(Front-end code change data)
◆ ◆ ◆ ◆ ◆

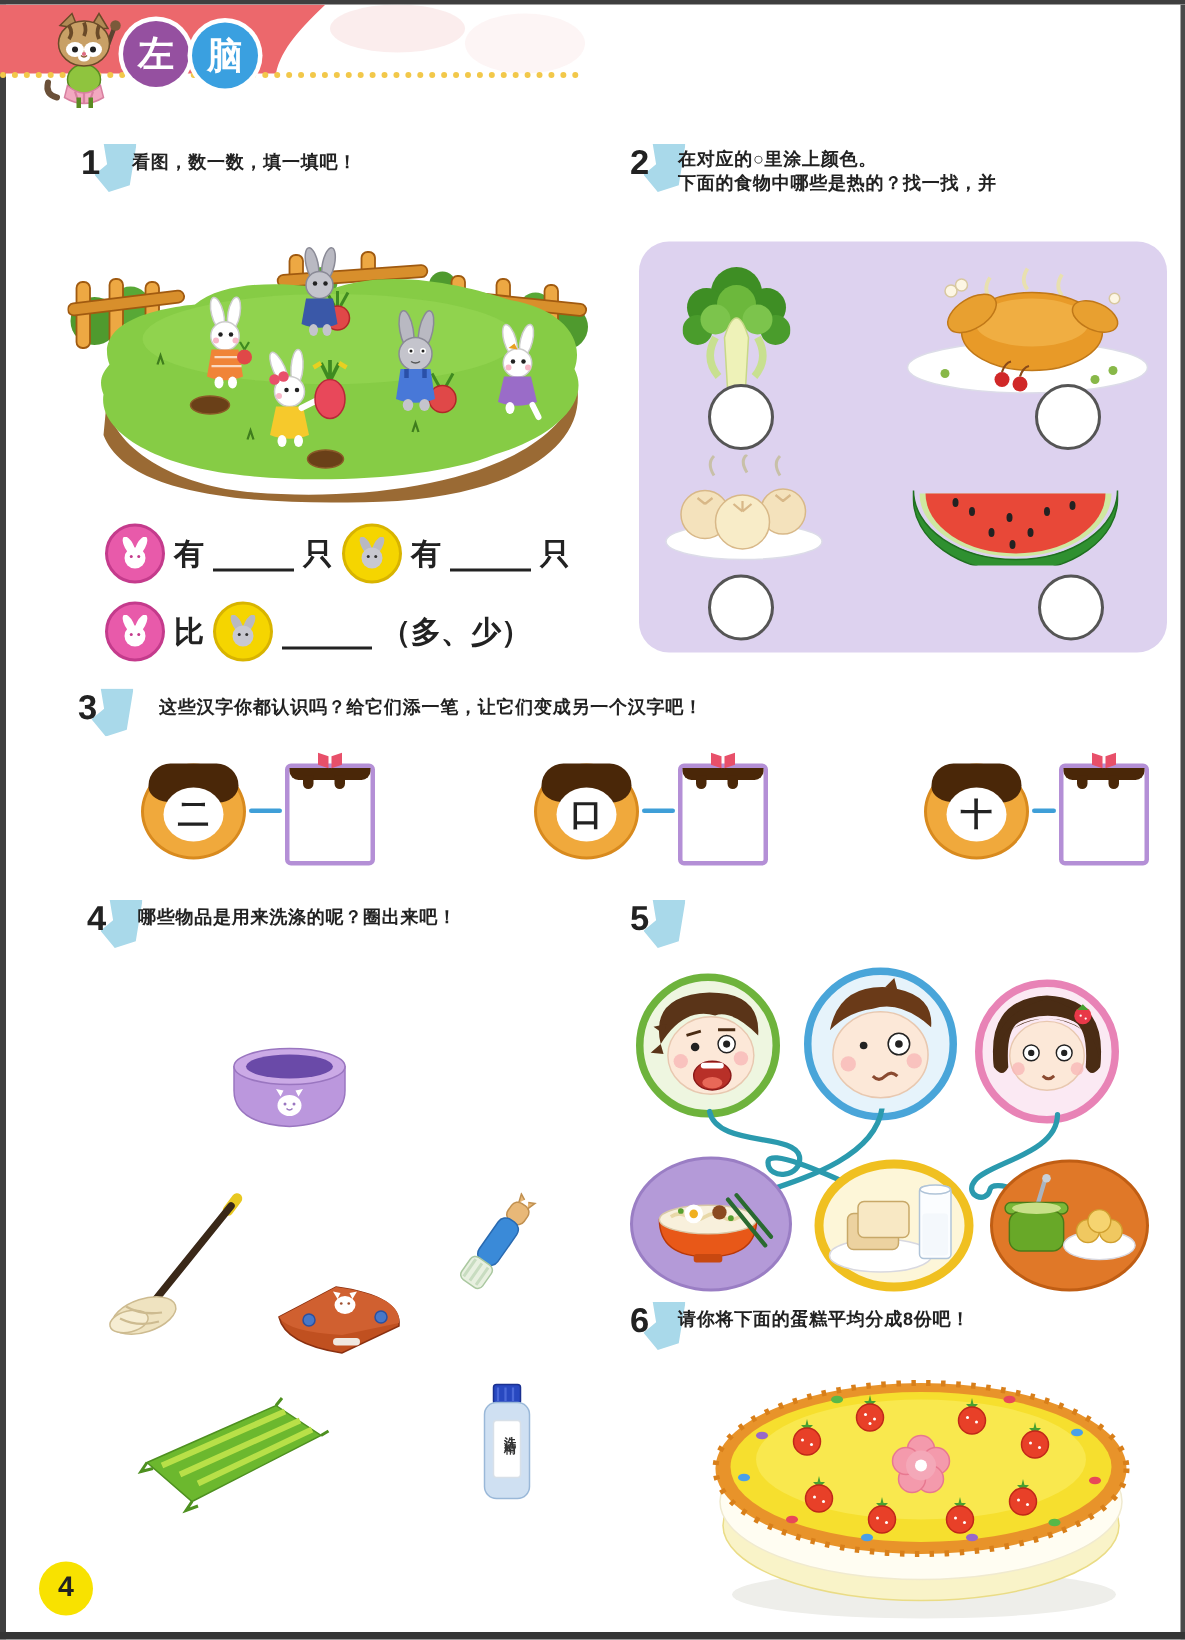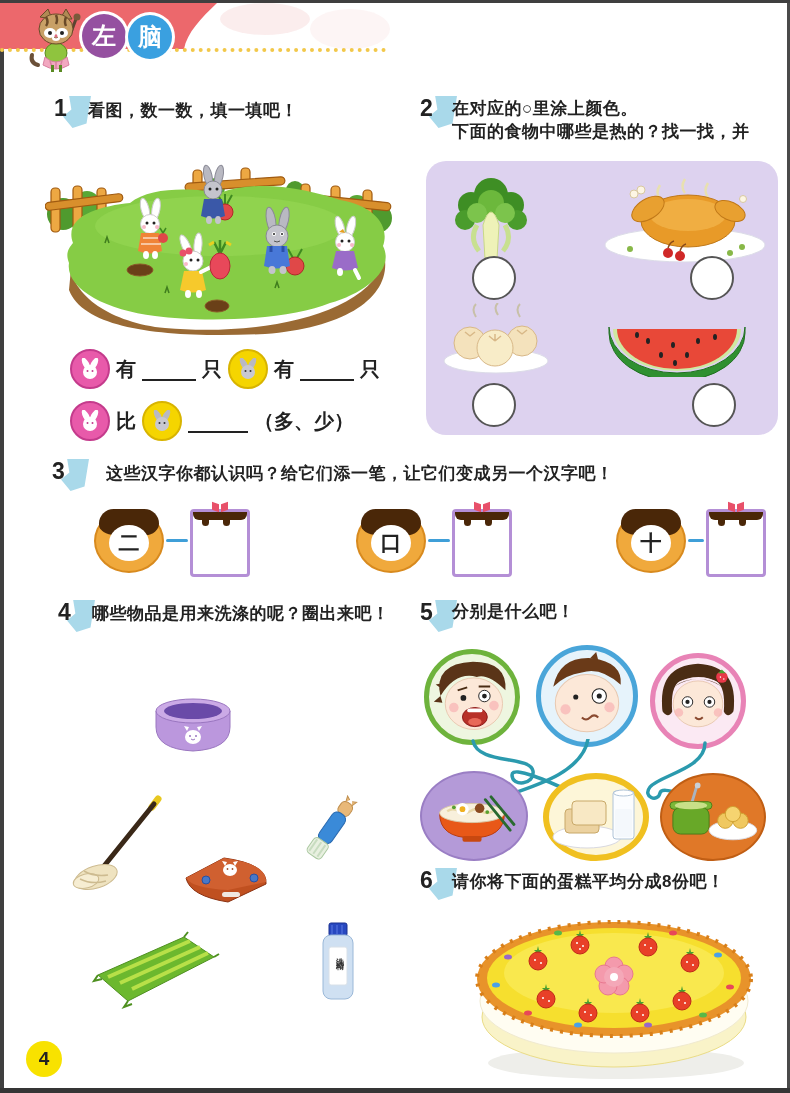--- a/index.html
+++ b/index.html
@@ -13,21 +13,21 @@
   
   .brand-circle{position:absolute;width:44px;height:44px;border-radius:50%;
     display:flex;align-items:center;justify-content:center;color:#fff;font-size:24px;font-weight:700;
     box-shadow:0 0 0 3px #fff;}
   .dotline{position:absolute;left:0;top:45px;width:386px;border-top:4px dotted #f2c84a;}
   
   .qmark{position:absolute;width:40px;height:34px;}
   .qmark .flag{position:absolute;left:11px;top:1px;width:28px;height:32px;background:#a9d9ea;
     clip-path:polygon(22% 0,100% 0,84% 86%,34% 100%,0 64%,30% 42%);}
   .qmark .n{position:absolute;left:2px;top:0;font-size:23px;font-weight:700;z-index:2;}
-  .title{position:absolute;font-size:17px;font-weight:600;letter-spacing:.5px;line-height:1.35;}
+  .title{position:absolute;font-size:12px;font-weight:600;letter-spacing:.5px;line-height:1.35;}
   
   .fillrow{position:absolute;display:flex;align-items:center;font-size:20px;font-weight:600;gap:6px;}
   .blank{display:inline-block;width:54px;height:22px;border-bottom:2px solid #222;}
   .badge{width:36px;height:36px;border-radius:50%;display:flex;align-items:center;justify-content:center;flex:0 0 auto;}
   .badge.pink{background:#e85aaa;border:2px solid #c43b8c;}
   .badge.yellow{background:#f5d500;border:2px solid #d8b400;}
   
   .panel2{position:absolute;left:426px;top:158px;width:352px;height:274px;border-radius:20px;background:#ddd2ef;}
   .dot-circle{position:absolute;width:40px;height:40px;border-radius:50%;background:#fff;border:2px solid #555;}
   
@@ -474,21 +474,20 @@
       <rect x="13" y="26" width="18" height="38" rx="2" fill="#fff" stroke="#d8e0e8"></rect>
     </svg>
     <div class="vlabel" style="left:17px;top:30px;">洗洁精</div>
   </div>
 
   <div class="qmark" style="left:418px;top:596px;">
     <div class="flag"></div>
     <div class="n">5</div>
   </div>
   <div class="title" style="left:452px;top:598px;width:330px;">
-    <div>分别是什么吧！</div>
   </div>
 
   <div class="kid green" style="left:424px;top:646px;width:96px;height:96px;">
     <svg width="86" height="86" viewBox="0 0 90 90">
       <ellipse cx="47" cy="52" rx="30" ry="27" fill="#fce8d8" stroke="#e8c8b0"></ellipse>
       <path d="M12,44 Q4,10 46,8 Q82,8 80,38 Q62,20 50,24 Q28,18 12,44 Z" fill="#5a3418"></path>
       <path d="M12,44 l-7,6 l9,1 M16,30 l-9,2 l7,5" fill="#5a3418"></path>
       <circle cx="36" cy="46" r="3" fill="#222"></circle>
       <circle cx="58" cy="44" r="6" fill="#fff" stroke="#222"></circle>
         <circle cx="58" cy="44" r="2.5" fill="#222"></circle>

◆ ◆ ◆ ◆ ◆

# [What is needed]
From the data above, count the lines where "size" occurs and give that figure and nothing else.

# [Solution]
5